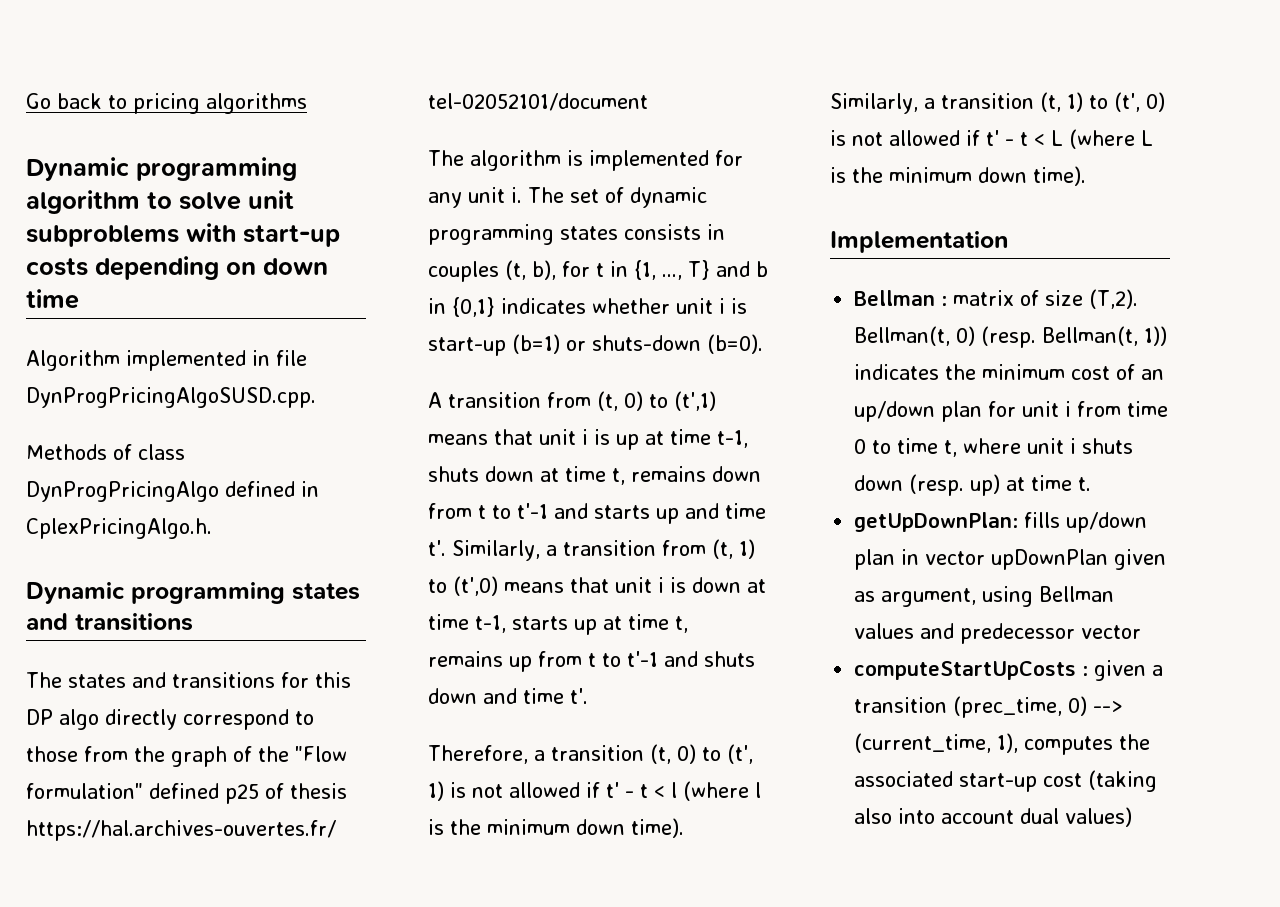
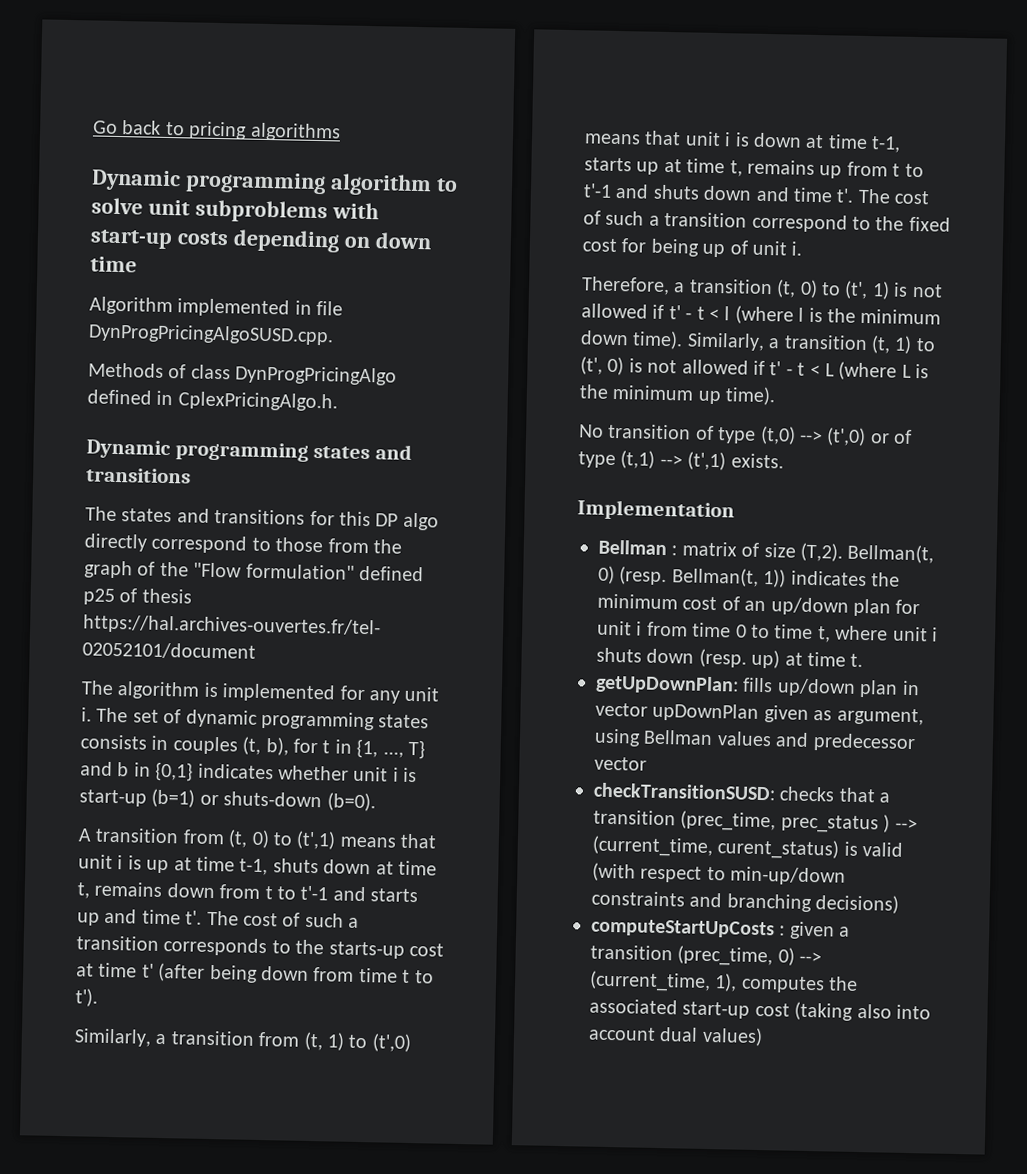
- A transition from (t, 0) to (t',1) means that unit i is up at time t-1, shuts down at time t, remains down from t to t'-1 and starts up and time t'. Similarly, a transition from (t, 1) to (t',0) means that unit i is down at time t-1, starts up at time t, remains up from t to t'-1 and shuts down and time t'.
+ A transition from (t, 0) to (t',1) means that unit i is up at time t-1, shuts down at time t, remains down from t to t'-1 and starts up and time t'. The cost of such a transition corresponds to the starts-up cost at time t' (after being down from time t to t').
+ Similarly, a transition from (t, 1) to (t',0) means that unit i is down at time t-1, starts up at time t, remains up from t to t'-1 and shuts down and time t'. The cost of such a transition correspond to the fixed cost for being up of unit i.
- Similarly, a transition (t, 1) to (t', 0) is not allowed if t' - t < L (where L is the minimum down time).
+ Similarly, a transition (t, 1) to (t', 0) is not allowed if t' - t < L (where L is the minimum up time).
+ No transition of type (t,0) --> (t',0) or of type (t,1) --> (t',1) exists.
+ checkTransitionSUSD: checks that a transition (prec_time, prec_status ) --> (current_time, curent_status) is valid (with respect to min-up/down constraints and branching decisions)

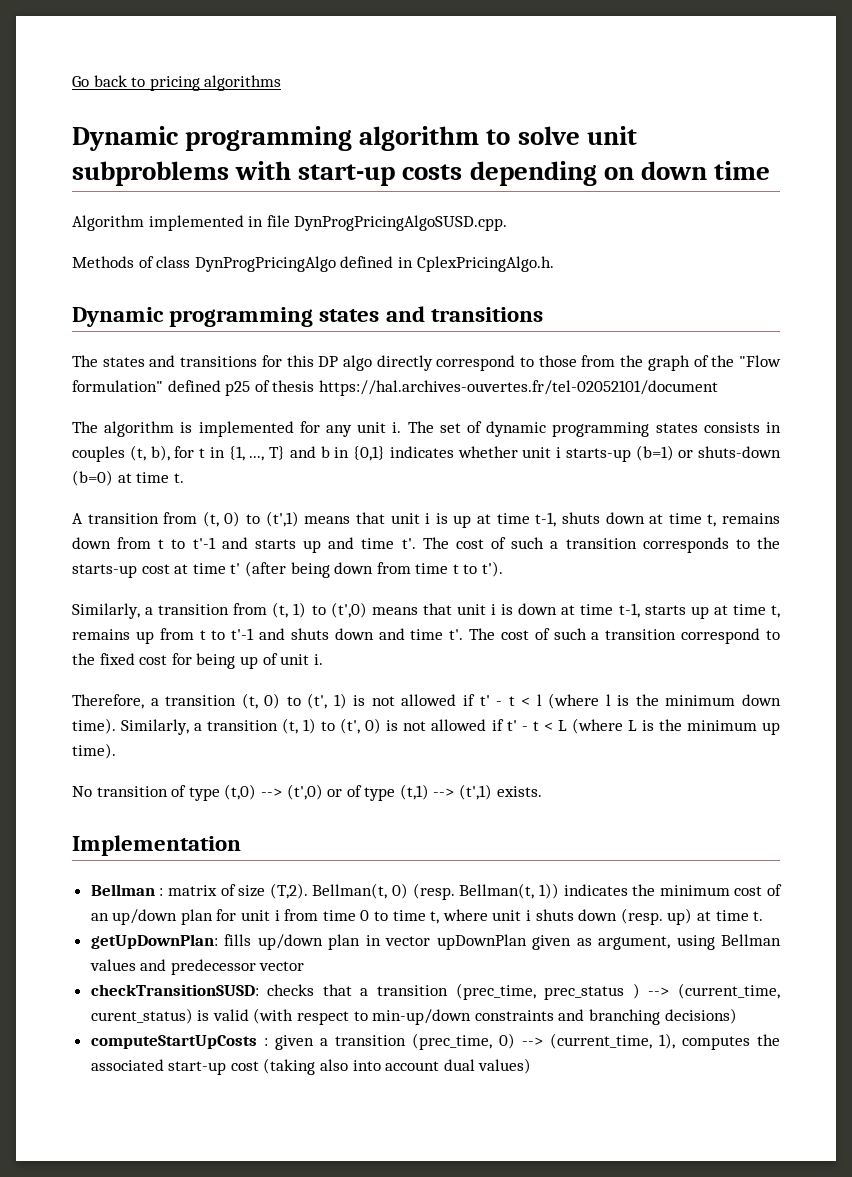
- The set of dynamic programming states consists in couples (t, b), for t in {1, ..., T} and b in {0,1} indicates whether unit i is start-up (b=1) or shuts-down (b=0).
+ The set of dynamic programming states consists in couples (t, b), for t in {1, ..., T} and b in {0,1} indicates whether unit i starts-up (b=1) or shuts-down (b=0) at time t.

* * *

Task item = Word for word, restate the lines above from the one with "and branching decisions)" through the one with "- The set of", keeping both ends and dropping the pictures.

Solution =
+ checkTransitionSUSD: checks that a transition (prec_time, prec_status ) --> (current_time, curent_status) is valid (with respect to min-up/down constraints and branching decisions)

- The set of dynamic programming states consists in couples (t, b), for t in {1, ..., T} and b in {0,1} indicates whether unit i is start-up (b=1) or shuts-down (b=0).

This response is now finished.